SOURCE MATERIAL
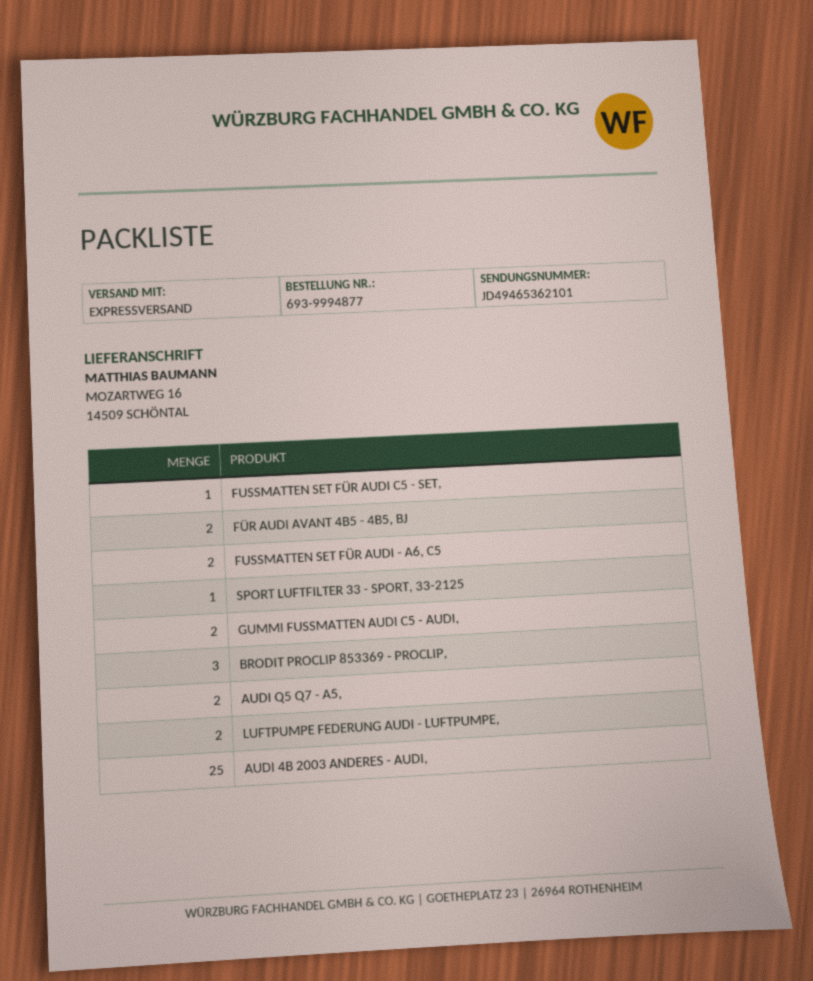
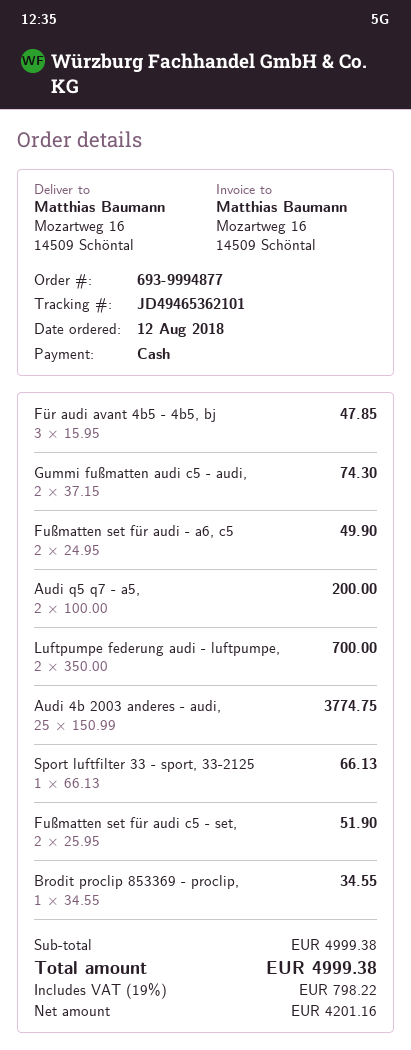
FUSSMATTEN SET FÜR AUDI C5 - SET,: 1 -> 2
FÜR AUDI AVANT 4B5 - 4B5, BJ: 2 -> 3
BRODIT PROCLIP 853369 - PROCLIP,: 3 -> 1

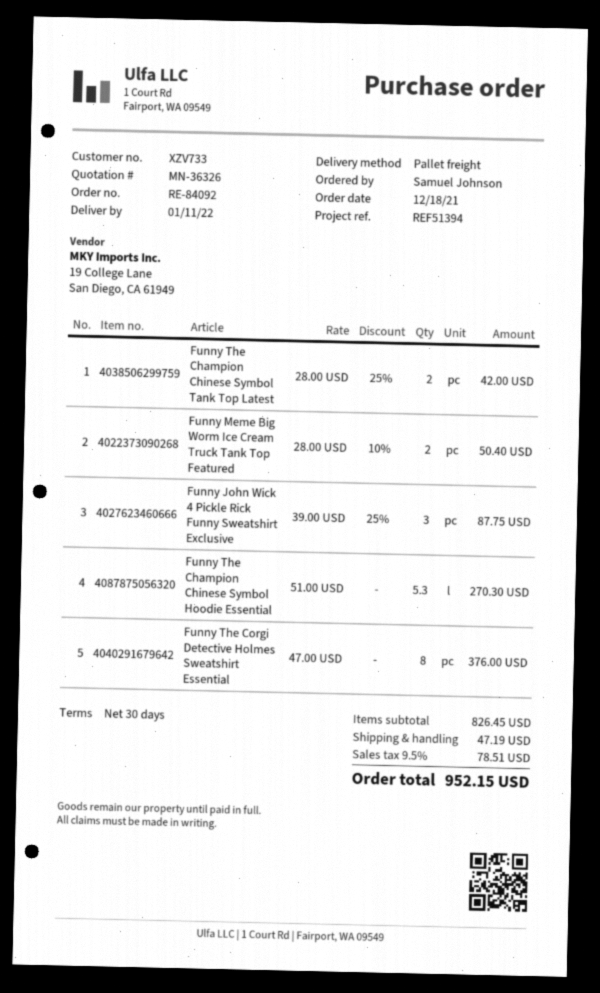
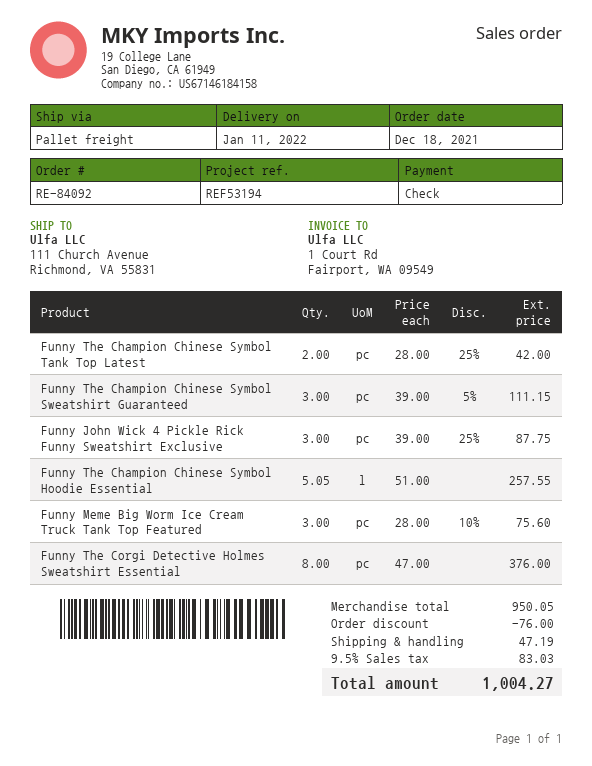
reference: REF51394 -> REF53194
Funny Meme Big Worm Ice Cream Truck Tank Top Featured: 2 x 28.00 - 10% = 50.40 -> 3 x 28.00 - 10% = 75.60
Funny The Champion Chinese Symbol Hoodie Essential: 5.3 x 51.00 = 270.30 -> 5.05 x 51.00 = 257.55
Funny The Champion Chinese Symbol Sweatshirt Guaranteed: none -> 3 x 39.00 - 5% = 111.15
subtotal: 826.45 -> 950.05
discount: none -> 76.00
tax: 9.5% = 78.51 -> 9.5% = 83.03
total: 952.15 -> 1004.27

PROBLEM
The job here is to retype the data exactly, with no pictures included.

ANSWER SECTION
FUSSMATTEN SET FÜR AUDI C5 - SET,: 1 -> 2
FÜR AUDI AVANT 4B5 - 4B5, BJ: 2 -> 3
BRODIT PROCLIP 853369 - PROCLIP,: 3 -> 1

reference: REF51394 -> REF53194
Funny Meme Big Worm Ice Cream Truck Tank Top Featured: 2 x 28.00 - 10% = 50.40 -> 3 x 28.00 - 10% = 75.60
Funny The Champion Chinese Symbol Hoodie Essential: 5.3 x 51.00 = 270.30 -> 5.05 x 51.00 = 257.55
Funny The Champion Chinese Symbol Sweatshirt Guaranteed: none -> 3 x 39.00 - 5% = 111.15
subtotal: 826.45 -> 950.05
discount: none -> 76.00
tax: 9.5% = 78.51 -> 9.5% = 83.03
total: 952.15 -> 1004.27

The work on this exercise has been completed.